# What happens at the swearing in?



## CEhopeful (22 Mar 2006)

Hello,
I get sworn in on march 30thm adb was jsut curiosu what happens at it? Do I have to do any of my physical or medical again. or i s it just a lot of signing papers and swearing on a bible. Any info would be greatly appreciated. Cheers.


----------



## aesop081 (22 Mar 2006)

CEhopeful said:
			
		

> Hello,
> I get sworn in on march 30thm adb was jsut curiosu what happens at it? Do I have to do any of my physical or medical again. or i s it just a lot of signing papers and swearing on a bible. Any info would be greatly appreciated. Cheers.



can you say "search" ??


----------



## Hadrian (22 Mar 2006)

there is lots of info on this, but anyways....

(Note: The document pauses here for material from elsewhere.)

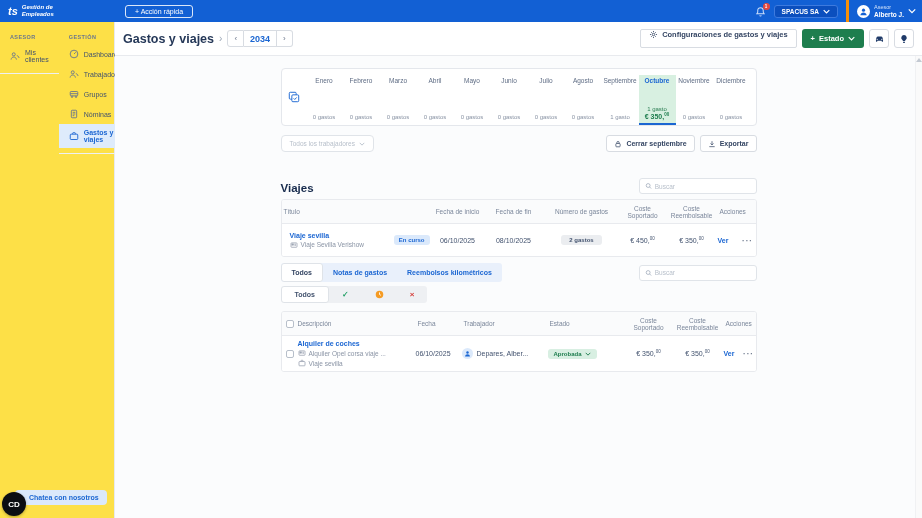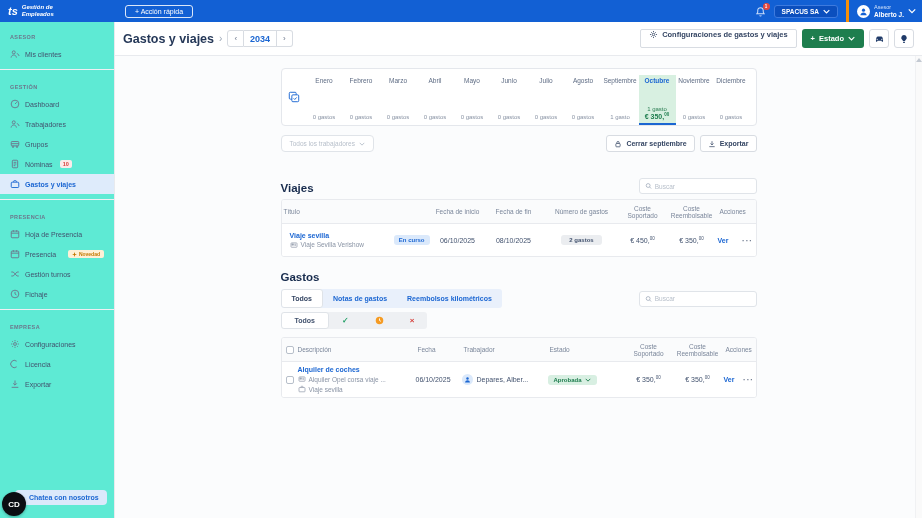"Gastos" div.sec-head { html: <div> <span>Gastos</span> </div> -> none }
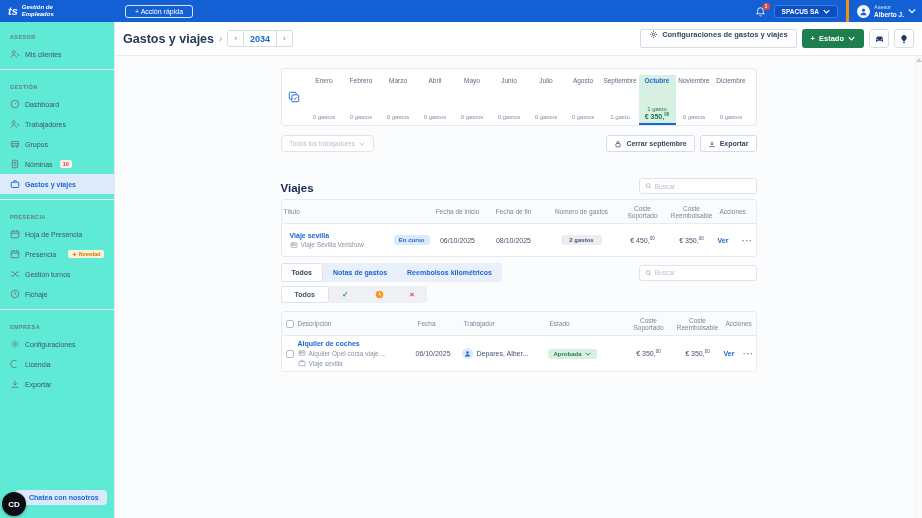"CD" .sidebar { background: #5eead4 -> #fde047; flex-direction: column -> none }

When you get to your CFRC det., you'll be called into an office where you will be asked if anything in regards to the status of your application has changed. If you have taken on any more debt, been criminally charged, had any medical problems since your last processing, etc.  
After you sign off you will then be handed a file with your information, service number, job offer details, degree/diploma/certificates, addresses, marital status. You'll look these over line by line and sign off or make changes if needed. The information is very specific to your own job offer, if you see anything that you were unaware of or unadvised about ASK(there was a recruit yesterday who had to clarify where his posting would be, and it turned out the he had uncovered a mistake on his file that needed to be fixed....and was immediately). 

Also, you will sign a contract, a will, name beneficiaries. You will be given travel expense forms, perhaps a leave with out pay document if there is any time between then and your BMQ. You'll go over your oath or affirmation. you may also be asked to present your security clearance forms that you got with your joining instructions.

Finally you will be sworn in by way of either an oath using a bible, or solemn affirmation...you will face the queen then turn and face the audience or witnesses. You'll get a document describing the CF values and a document declaring you a member of the Forces. at the end you'll stand for the national anthem.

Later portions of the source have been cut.